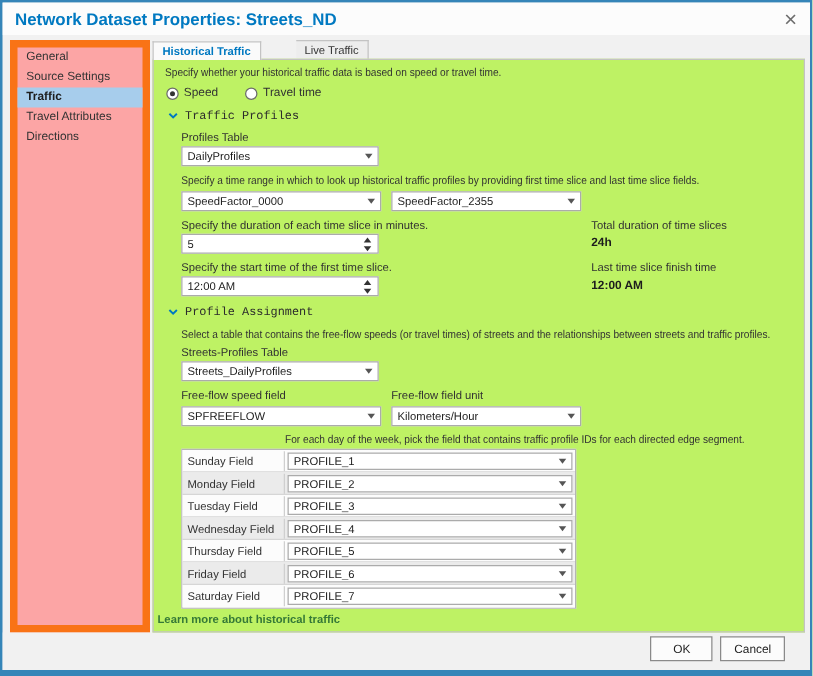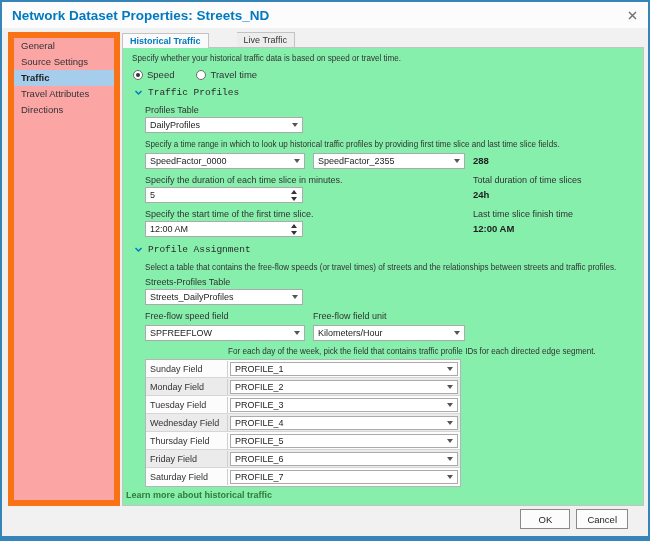--- a/index.html
+++ b/index.html
@@ -46,21 +46,21 @@
     border:1px solid #c3c3c3;border-bottom:none;background:#ededed;
     color:#333;cursor:pointer;white-space:nowrap;
   }
   .tab.selected{
     background:#fafafa;color:var(--accent);font-weight:700;height:15px;
     position:relative;z-index:2;margin-bottom:-1px;
   }
   .tab + .tab{border-left:none;}
   
   .panel{
-    flex:1 1 auto;background:#86efac;border:1px solid #c3c3c3;
+    flex:1 1 auto;background:#bef264;border:1px solid #c3c3c3;
     padding:5px 6px 0 9px;position:relative;overflow:hidden;
   }
   .ptext{font-size:9px;color:#323232;white-space:nowrap;}
   .squeeze{display:inline-block;transform:scaleX(0.9);transform-origin:0 50%;}
   .mb2{margin-bottom:2px;} .mb4{margin-bottom:4px;} .mb5{margin-bottom:5px;} .mb6{margin-bottom:6px;}
   
   .radio-row{display:flex;align-items:center;gap:22px;margin:6px 0 7px 1px;}
   .radio{display:flex;align-items:center;gap:4px;font-size:9.5px;cursor:pointer;}
   .radio-circle{width:10px;height:10px;border:1px solid #6b6b6b;border-radius:50%;background:#fff;display:flex;align-items:center;justify-content:center;}
   .radio-dot{width:4px;height:4px;border-radius:50%;background:#333;}
@@ -174,21 +174,20 @@
 
           <div class="grid3 mb6">
             <div class="dropdown">
               <span class="dd-value">SpeedFactor_0000</span>
               <span class="dd-arrow"></span>
             </div>
             <div class="dropdown">
               <span class="dd-value">SpeedFactor_2355</span>
               <span class="dd-arrow"></span>
             </div>
-            <div class="info-value">288</div>
           </div>
 
           <div class="grid3 mb2">
             <div class="ptext span2">Specify the duration of each time slice in minutes.</div>
             <div class="info-label col3">Total duration of time slices</div>
           </div>
           <div class="grid3 mb6">
             <div class="spinner">
               <span class="dd-value">5</span>
               <span class="spin-arrows">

Exercise instructions: Pull out every line of the entries that includes the word "border".

Solved problem:
     border:1px solid #c3c3c3;border-bottom:none;background:#ededed;
   .tab + .tab{border-left:none;}
-    flex:1 1 auto;background:#86efac;border:1px solid #c3c3c3;
+    flex:1 1 auto;background:#bef264;border:1px solid #c3c3c3;
   .radio-circle{width:10px;height:10px;border:1px solid #6b6b6b;border-radius:50%;background:#fff;display:flex;align-items:center;justify-content:center;}
   .radio-dot{width:4px;height:4px;border-radius:50%;background:#333;}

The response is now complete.